Data for review:

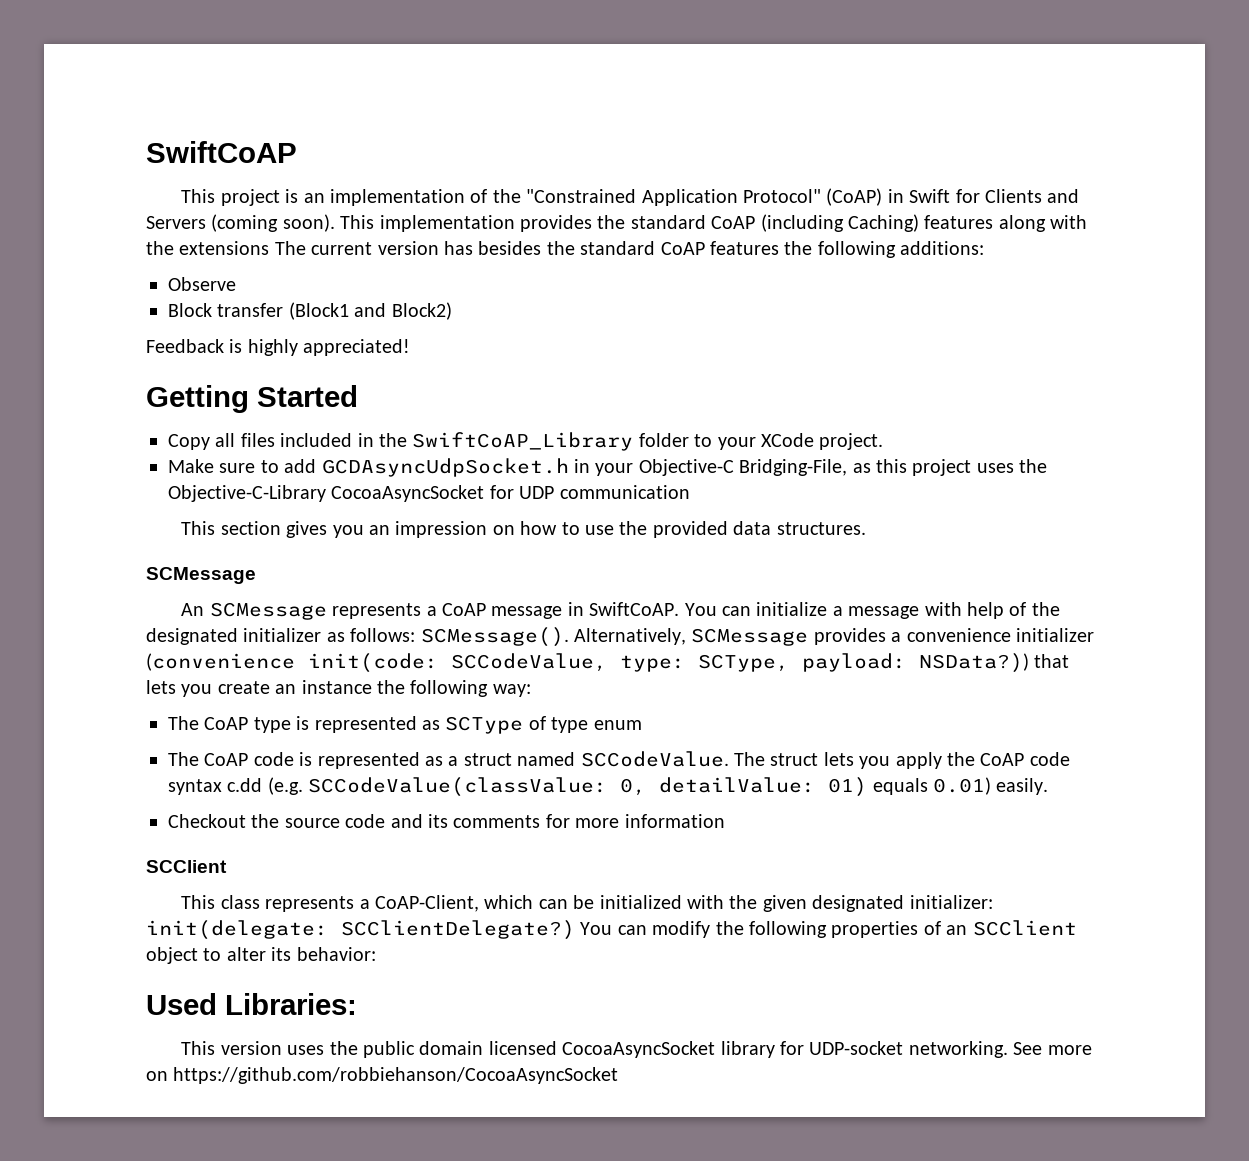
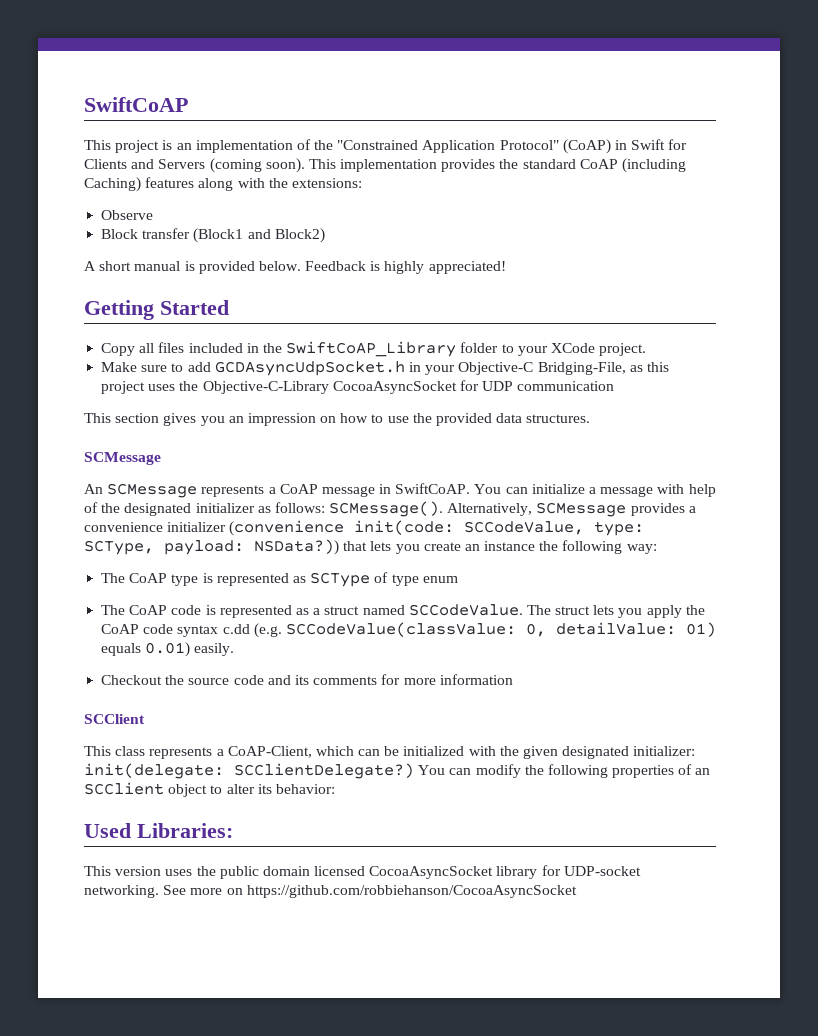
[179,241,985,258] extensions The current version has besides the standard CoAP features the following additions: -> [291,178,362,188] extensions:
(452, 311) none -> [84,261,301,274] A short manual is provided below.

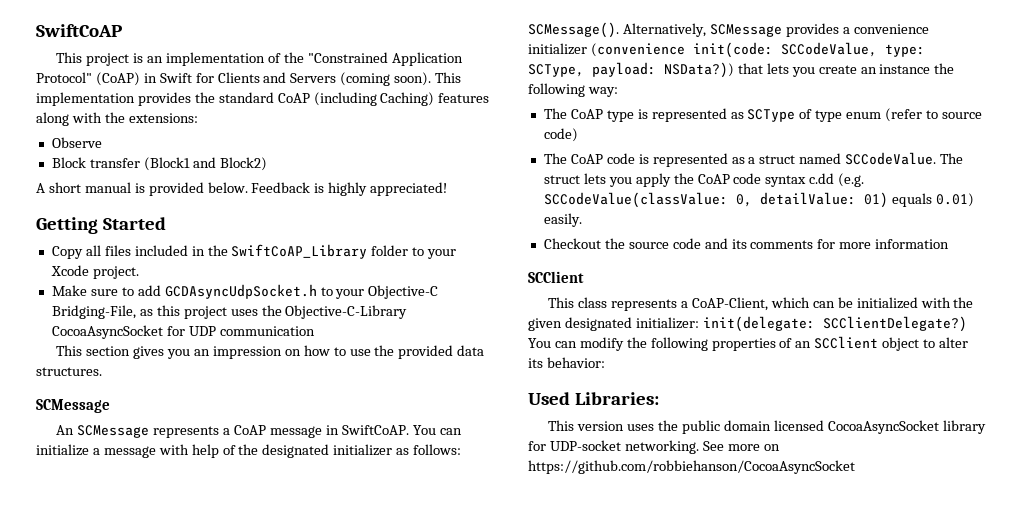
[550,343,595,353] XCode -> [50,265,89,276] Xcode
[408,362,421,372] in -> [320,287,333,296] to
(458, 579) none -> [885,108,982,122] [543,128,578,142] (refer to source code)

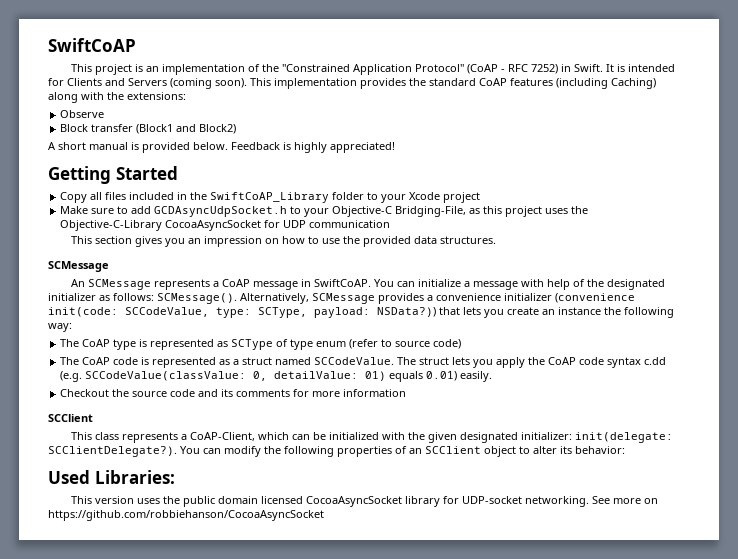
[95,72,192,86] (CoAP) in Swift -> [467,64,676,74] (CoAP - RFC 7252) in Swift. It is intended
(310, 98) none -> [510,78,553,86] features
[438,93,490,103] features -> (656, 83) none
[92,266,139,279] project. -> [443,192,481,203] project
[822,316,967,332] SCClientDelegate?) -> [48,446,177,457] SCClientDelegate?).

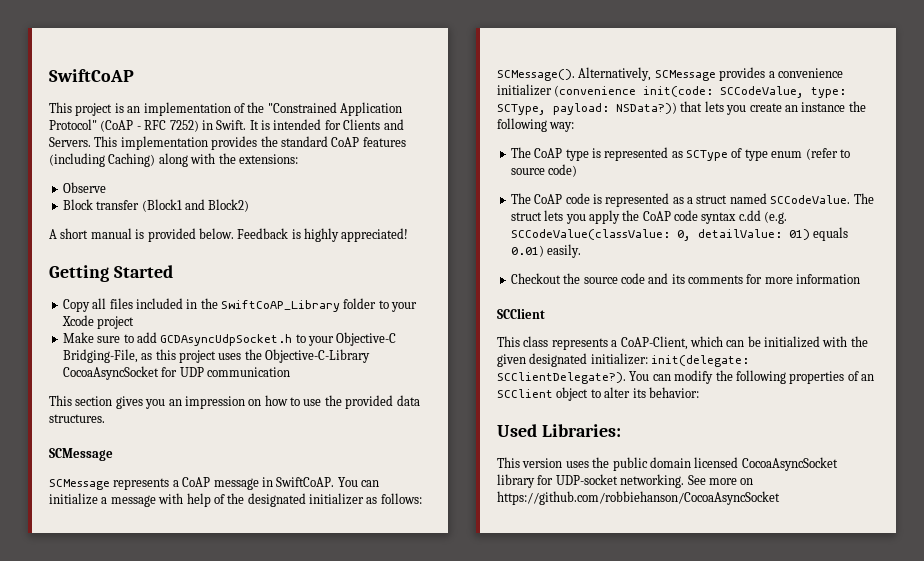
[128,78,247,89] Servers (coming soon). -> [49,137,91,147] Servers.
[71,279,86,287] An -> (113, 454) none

Problem to work on: Repeat the entries exactly. Any picture is to be left out.

Reply to the task:
[179,241,985,258] extensions The current version has besides the standard CoAP features the following additions: -> [291,178,362,188] extensions:
(452, 311) none -> [84,261,301,274] A short manual is provided below.

[550,343,595,353] XCode -> [50,265,89,276] Xcode
[408,362,421,372] in -> [320,287,333,296] to
(458, 579) none -> [885,108,982,122] [543,128,578,142] (refer to source code)

[95,72,192,86] (CoAP) in Swift -> [467,64,676,74] (CoAP - RFC 7252) in Swift. It is intended
(310, 98) none -> [510,78,553,86] features
[438,93,490,103] features -> (656, 83) none
[92,266,139,279] project. -> [443,192,481,203] project
[822,316,967,332] SCClientDelegate?) -> [48,446,177,457] SCClientDelegate?).

[128,78,247,89] Servers (coming soon). -> [49,137,91,147] Servers.
[71,279,86,287] An -> (113, 454) none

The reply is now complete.